A novel target LDL receptor-related protein 1 (LRP1) for opening the blood-labyrinth barrier (BLB)

 

Introduction Inner ear disorders are a cluster of diseases that cause hearing loss in more than 1.5 billion people worldwide. However, the presence of the blood-labyrinth barrier (BLB) greatly hinders the effectiveness of systemic drugs for prevention and intervention due to the low permeability, which restricts the entry of most drug compounds from the bloodstream into the inner ear tissue.

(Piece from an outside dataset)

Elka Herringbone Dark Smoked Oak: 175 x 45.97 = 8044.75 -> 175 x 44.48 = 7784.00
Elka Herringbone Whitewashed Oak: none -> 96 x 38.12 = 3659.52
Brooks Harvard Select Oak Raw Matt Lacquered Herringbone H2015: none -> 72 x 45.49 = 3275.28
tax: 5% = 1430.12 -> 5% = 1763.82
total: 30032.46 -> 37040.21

Materials and Methods C57BL/6J, BALB/c nude mice, Bama miniature pigs and HEI-OC1 cell line were used through the study. Western Blot and qPCR were used to study the expression of LRR1 receptor in cochlea and HEI-OC1 cell line. Immunostaining was used to locate LRP1 expression in cochlea and the colocalization of Cy5.5 injected intravenously and LRP1 receptor in both mice and porcine cochlea. LC–MS was used to detect the curcumin, IETP and IETP-curcumin in cochlear lymphatic fluid. ABR was used to assess the hearing ability of mice and pigs. Live animal imaging was used to screen the efficiency of IETPs. Results Here, we report the finding of a novel receptor, low-density lipoprotein receptor-related protein 1 (LRP1), that is expressed on the BLB, as a potential target for shuttling therapeutics across this barrier. As a proof-of-concept, we developed an LRP1-binding peptide, IETP2, and covalently conjugated a series of model small-molecule compounds to it, including potential drugs and imaging agents. All compounds were successfully delivered into the inner ear lymph and targeting cells, indicating that targeting the receptor LRP1 is a promising strategy to enhance the permeability of the BLB.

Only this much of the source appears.